А тот споткнулся о крепление афиши, приглашавшей на Венецианскую ночь, и окорок промчался сквозь нее, словно туча, и пробил металлическую ограду возле чумного фонтана, и взрыл цветочную клумбу.
Через площадь бежал шляпник Курка, прямо как был — в жилете и с велюровой шляпой в руках.
— Сосед, — произнес он жалостливо, — сильно вы ушиблись?
— Сильно, — ответил Гирман.
— А я смотрю в витрину и вижу, как вы летите… а знаете, я думал, вы все-таки устоите. Вам и правда больно? — спрашивал Курка. Потом он выпрямился, достал из кармана щетку, подул на велюровую шляпу и принялся тщательно ее чистить.
— Правда больно, — кряхтел мясник.
— До чего же мне вас жалко… жена думала, вы тренируетесь перед праздником… ну, дай вам Бог здоровья, сосед, — сказал шляпник, направляясь к себе, и в голосе его слышалась неприкрытая радость.
Потом прибежал пан Буцифал.
— Но это еще не все, — сказал он, опустившись на колени. — Главное — это телефон, он проведен прямо в контору кладбища, так что оттуда сразу же примчатся могильщики и выкопают вас.
— А вот вас так и закопать мало! — принял сидячее положение пан Гирман. — Навязали мне страхование жизни, а теперь еще и могилу суете, знаете, что она мне наверняка понадобится… Вы только гляньте, что моя жена вытворяет! — И он трагическим жестом указал на бегущую к ним мясничиху, которая одной рукой приподнимала юбку, а другой держалась за Виктора, агента страховой компании.

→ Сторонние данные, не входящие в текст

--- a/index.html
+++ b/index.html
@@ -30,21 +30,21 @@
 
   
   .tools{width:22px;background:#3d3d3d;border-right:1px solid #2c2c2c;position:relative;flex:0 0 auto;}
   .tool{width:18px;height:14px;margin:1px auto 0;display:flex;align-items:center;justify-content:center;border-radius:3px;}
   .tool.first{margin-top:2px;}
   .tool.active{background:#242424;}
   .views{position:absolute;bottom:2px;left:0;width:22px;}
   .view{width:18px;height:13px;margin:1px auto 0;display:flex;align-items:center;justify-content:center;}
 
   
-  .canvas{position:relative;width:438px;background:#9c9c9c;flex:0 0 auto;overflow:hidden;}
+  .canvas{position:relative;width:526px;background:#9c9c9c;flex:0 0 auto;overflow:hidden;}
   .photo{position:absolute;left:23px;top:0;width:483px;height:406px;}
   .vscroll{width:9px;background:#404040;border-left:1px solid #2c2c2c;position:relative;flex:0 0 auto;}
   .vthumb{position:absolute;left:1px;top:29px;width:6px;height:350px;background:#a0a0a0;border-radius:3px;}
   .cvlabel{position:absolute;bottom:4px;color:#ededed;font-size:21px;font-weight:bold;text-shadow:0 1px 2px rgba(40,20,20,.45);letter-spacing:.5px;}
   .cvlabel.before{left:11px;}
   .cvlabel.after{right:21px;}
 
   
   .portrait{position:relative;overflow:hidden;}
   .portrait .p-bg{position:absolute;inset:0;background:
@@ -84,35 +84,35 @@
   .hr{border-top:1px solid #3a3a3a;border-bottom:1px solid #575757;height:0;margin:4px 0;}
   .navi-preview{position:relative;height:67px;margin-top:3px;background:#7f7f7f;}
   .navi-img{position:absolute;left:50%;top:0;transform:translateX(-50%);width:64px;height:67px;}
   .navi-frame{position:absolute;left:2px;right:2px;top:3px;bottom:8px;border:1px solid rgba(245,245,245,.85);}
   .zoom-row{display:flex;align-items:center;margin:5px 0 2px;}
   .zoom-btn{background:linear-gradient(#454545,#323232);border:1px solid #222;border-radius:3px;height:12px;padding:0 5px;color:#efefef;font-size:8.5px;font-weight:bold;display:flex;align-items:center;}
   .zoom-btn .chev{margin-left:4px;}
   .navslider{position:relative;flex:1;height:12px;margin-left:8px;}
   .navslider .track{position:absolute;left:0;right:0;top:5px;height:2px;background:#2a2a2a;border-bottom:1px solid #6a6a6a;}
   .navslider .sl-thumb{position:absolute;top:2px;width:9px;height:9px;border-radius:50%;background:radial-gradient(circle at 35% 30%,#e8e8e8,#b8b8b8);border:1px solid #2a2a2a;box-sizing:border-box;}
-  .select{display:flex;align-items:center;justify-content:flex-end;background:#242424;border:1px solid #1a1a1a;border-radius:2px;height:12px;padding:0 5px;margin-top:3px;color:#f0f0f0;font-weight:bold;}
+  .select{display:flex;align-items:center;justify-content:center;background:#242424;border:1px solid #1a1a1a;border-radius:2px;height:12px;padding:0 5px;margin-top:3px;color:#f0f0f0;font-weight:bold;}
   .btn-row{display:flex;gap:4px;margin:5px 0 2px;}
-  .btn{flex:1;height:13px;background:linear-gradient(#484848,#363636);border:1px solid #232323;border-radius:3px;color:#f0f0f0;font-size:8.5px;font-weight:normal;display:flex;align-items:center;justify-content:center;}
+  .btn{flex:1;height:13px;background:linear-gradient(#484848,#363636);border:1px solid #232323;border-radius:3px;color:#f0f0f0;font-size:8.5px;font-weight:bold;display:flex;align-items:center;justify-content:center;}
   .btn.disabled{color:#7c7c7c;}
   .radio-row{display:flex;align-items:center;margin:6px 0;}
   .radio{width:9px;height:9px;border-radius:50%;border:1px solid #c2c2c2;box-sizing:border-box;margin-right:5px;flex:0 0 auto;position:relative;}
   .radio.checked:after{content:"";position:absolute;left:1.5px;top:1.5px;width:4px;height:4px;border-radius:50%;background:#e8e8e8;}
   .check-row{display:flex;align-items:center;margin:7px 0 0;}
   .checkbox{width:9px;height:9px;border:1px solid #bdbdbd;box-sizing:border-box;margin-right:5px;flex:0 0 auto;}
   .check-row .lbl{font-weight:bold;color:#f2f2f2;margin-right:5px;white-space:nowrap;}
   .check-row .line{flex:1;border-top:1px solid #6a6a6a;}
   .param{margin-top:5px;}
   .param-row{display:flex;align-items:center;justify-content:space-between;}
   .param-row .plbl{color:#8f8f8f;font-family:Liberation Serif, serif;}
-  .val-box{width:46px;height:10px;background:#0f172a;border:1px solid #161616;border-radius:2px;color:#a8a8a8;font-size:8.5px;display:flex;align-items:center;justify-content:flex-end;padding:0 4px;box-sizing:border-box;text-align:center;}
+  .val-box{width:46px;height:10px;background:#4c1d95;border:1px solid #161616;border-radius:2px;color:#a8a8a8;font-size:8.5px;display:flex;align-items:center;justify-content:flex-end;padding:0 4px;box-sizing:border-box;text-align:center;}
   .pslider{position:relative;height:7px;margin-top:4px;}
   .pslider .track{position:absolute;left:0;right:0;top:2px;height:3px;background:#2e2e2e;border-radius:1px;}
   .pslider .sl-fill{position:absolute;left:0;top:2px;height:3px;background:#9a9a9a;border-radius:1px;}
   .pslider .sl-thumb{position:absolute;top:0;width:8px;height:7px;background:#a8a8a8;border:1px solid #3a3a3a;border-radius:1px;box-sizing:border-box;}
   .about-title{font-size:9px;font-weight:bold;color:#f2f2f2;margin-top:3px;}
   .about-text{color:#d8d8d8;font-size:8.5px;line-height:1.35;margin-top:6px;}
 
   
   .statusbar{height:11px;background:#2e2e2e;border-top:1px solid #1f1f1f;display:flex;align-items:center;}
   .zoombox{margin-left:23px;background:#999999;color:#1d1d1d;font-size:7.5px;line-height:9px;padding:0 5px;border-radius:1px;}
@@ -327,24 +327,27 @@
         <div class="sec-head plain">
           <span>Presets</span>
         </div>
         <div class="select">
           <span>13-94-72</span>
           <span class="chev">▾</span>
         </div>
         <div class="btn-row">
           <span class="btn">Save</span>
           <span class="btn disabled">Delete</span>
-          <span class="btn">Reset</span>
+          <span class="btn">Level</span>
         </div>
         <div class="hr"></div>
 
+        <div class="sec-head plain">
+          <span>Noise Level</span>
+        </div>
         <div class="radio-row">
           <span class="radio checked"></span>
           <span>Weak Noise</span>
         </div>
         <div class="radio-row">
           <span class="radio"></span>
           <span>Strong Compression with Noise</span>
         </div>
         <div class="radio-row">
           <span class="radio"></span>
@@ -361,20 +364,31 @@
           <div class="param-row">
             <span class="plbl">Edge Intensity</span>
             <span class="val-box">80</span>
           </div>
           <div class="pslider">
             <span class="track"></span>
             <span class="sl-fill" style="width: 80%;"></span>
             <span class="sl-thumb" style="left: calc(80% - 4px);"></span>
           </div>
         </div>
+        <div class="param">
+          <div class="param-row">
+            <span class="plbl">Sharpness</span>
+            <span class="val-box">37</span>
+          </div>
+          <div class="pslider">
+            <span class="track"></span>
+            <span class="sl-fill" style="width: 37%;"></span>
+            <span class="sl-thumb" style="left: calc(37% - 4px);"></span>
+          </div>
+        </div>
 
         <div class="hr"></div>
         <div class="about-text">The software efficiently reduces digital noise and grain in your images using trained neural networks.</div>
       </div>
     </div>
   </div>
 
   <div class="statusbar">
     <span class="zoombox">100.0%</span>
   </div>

— С моим папенькой еще похлеще случай вышел, — сказала она, стирая чистой тряпочкой глину с окорока. — Представьте, господа, у папеньки была открыта витрина, и он, прямо как давеча мой Фананек, засовывал в свиные головы лимоны. А мимо как раз ехал грузовик, и у него отвалилось переднее колесо, и оно полетело и ударило папеньку по заду так, что он сначала сунул лимон в свиную голову, а потом вместе с этой головой пробил стекло и очутился в лавке возле колоды, где мамаша как раз рубила топором телячьи кости для супа!
— И она зарубила вашего отца? — спросил пан управляющий.
— Нет… то есть, почти. Она его плашмя ударила. Но, господа, возьмите же этот окорок и отнесите его в лавку! — воскликнула мясничиха. Представители «Опоры в старости» окружили мясо и наклонились над ним. Когда все приготовились, управляющий скомандовал:
— Раз, два, взяли!
Страховщики, закряхтев, поднатужились, однако окорок остался лежать, где лежал.
Пан Гирман поднялся, отодвинул представителей «Опоры в старости», нагнулся и одной рукой подхватил свой бычий окорок; он нес его под мышкой, точно чертежную доску. Пани Гирманова так и лучилась радостью:
— Видите? Пальцы у него, как сардельки, а вечером он будет играть ими в оркестре на гитаре. Пан Виктор, подайте мне руку и пообещайте, что придете.
— Вы слышали? — спросил Гирман Буцифала. — Моя жена загонит меня в гроб. Оставьте эту вашу могилу за мной. Да не забудьте про укол в сердце!